(Records shown Opens)

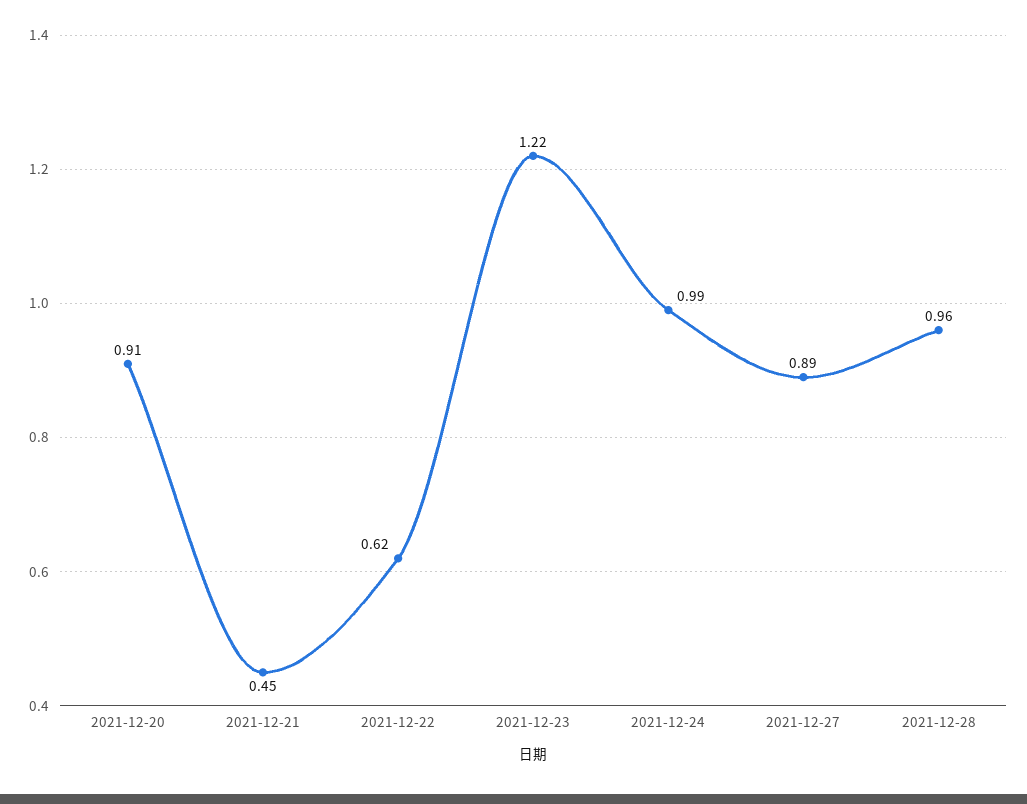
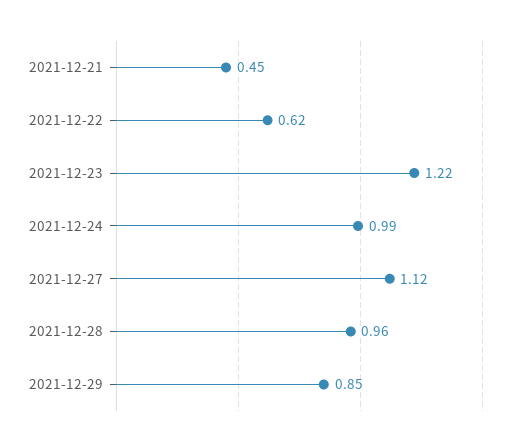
2021-12-20: 0.91 -> none
2021-12-27: 0.89 -> 1.12
2021-12-29: none -> 0.85

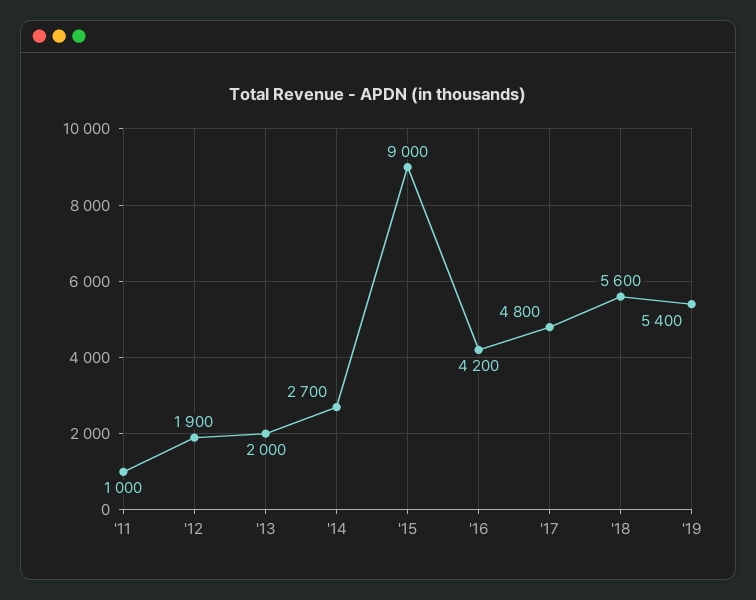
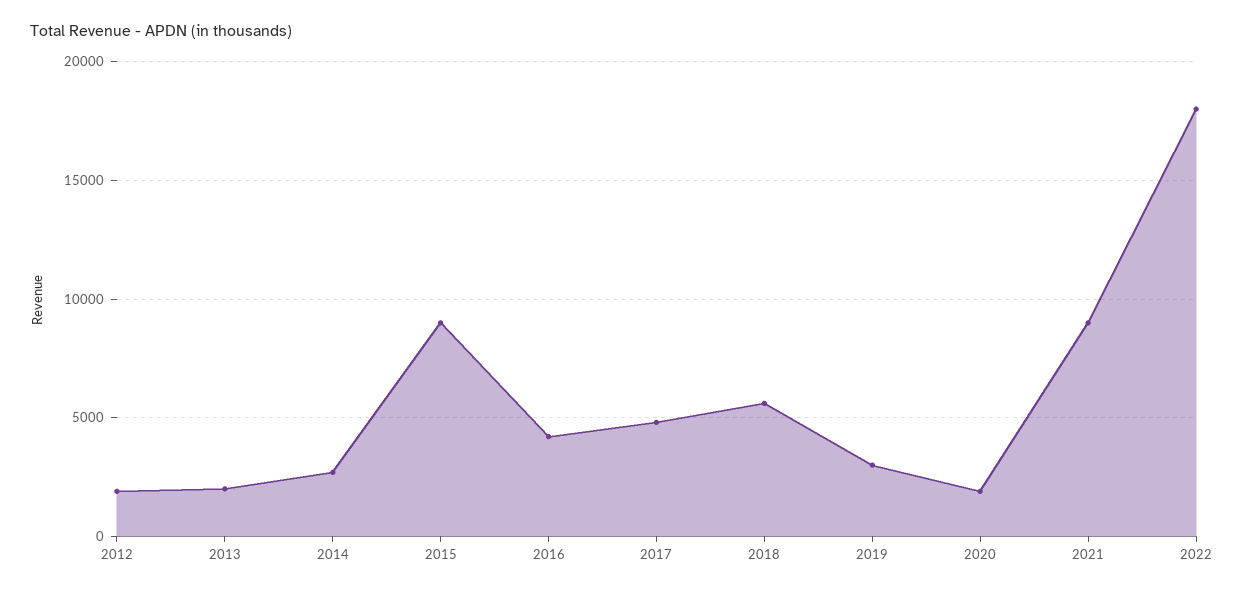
'11: 1000 -> none
'19: 5400 -> 3000
2020: none -> 2000
2021: none -> 9000
2022: none -> 18000

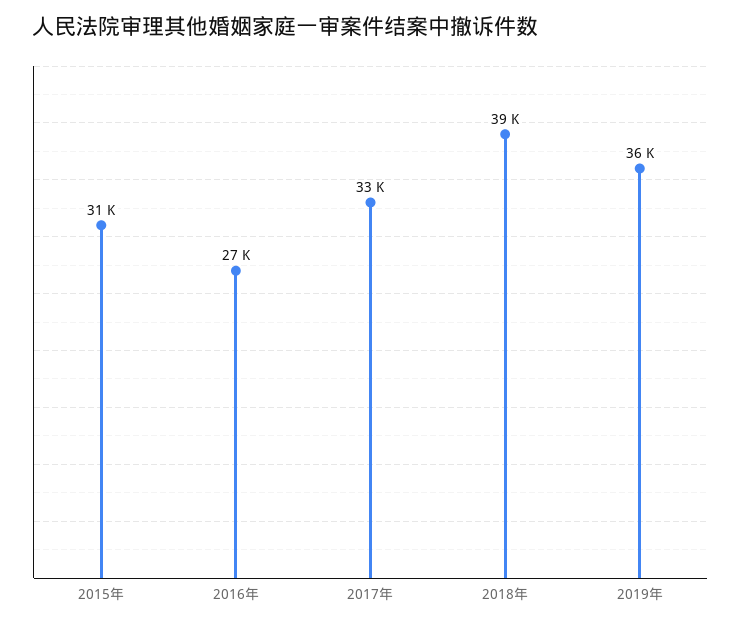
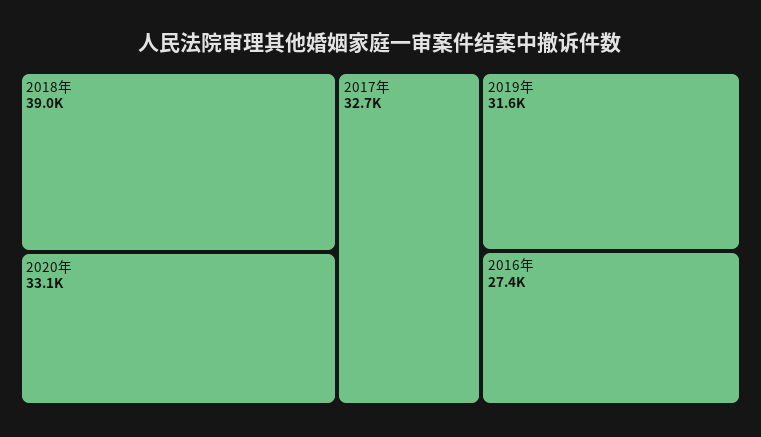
2015年: 31000 -> none
2019年: 36000 -> 31600
2020年: none -> 33100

(Records shown Closes)

:: Required work ::
This exercise calls for the complete listing, returned exactly and without images.

:: Exercise response ::
2021-12-20: 0.91 -> none
2021-12-27: 0.89 -> 1.12
2021-12-29: none -> 0.85

'11: 1000 -> none
'19: 5400 -> 3000
2020: none -> 2000
2021: none -> 9000
2022: none -> 18000

2015年: 31000 -> none
2019年: 36000 -> 31600
2020年: none -> 33100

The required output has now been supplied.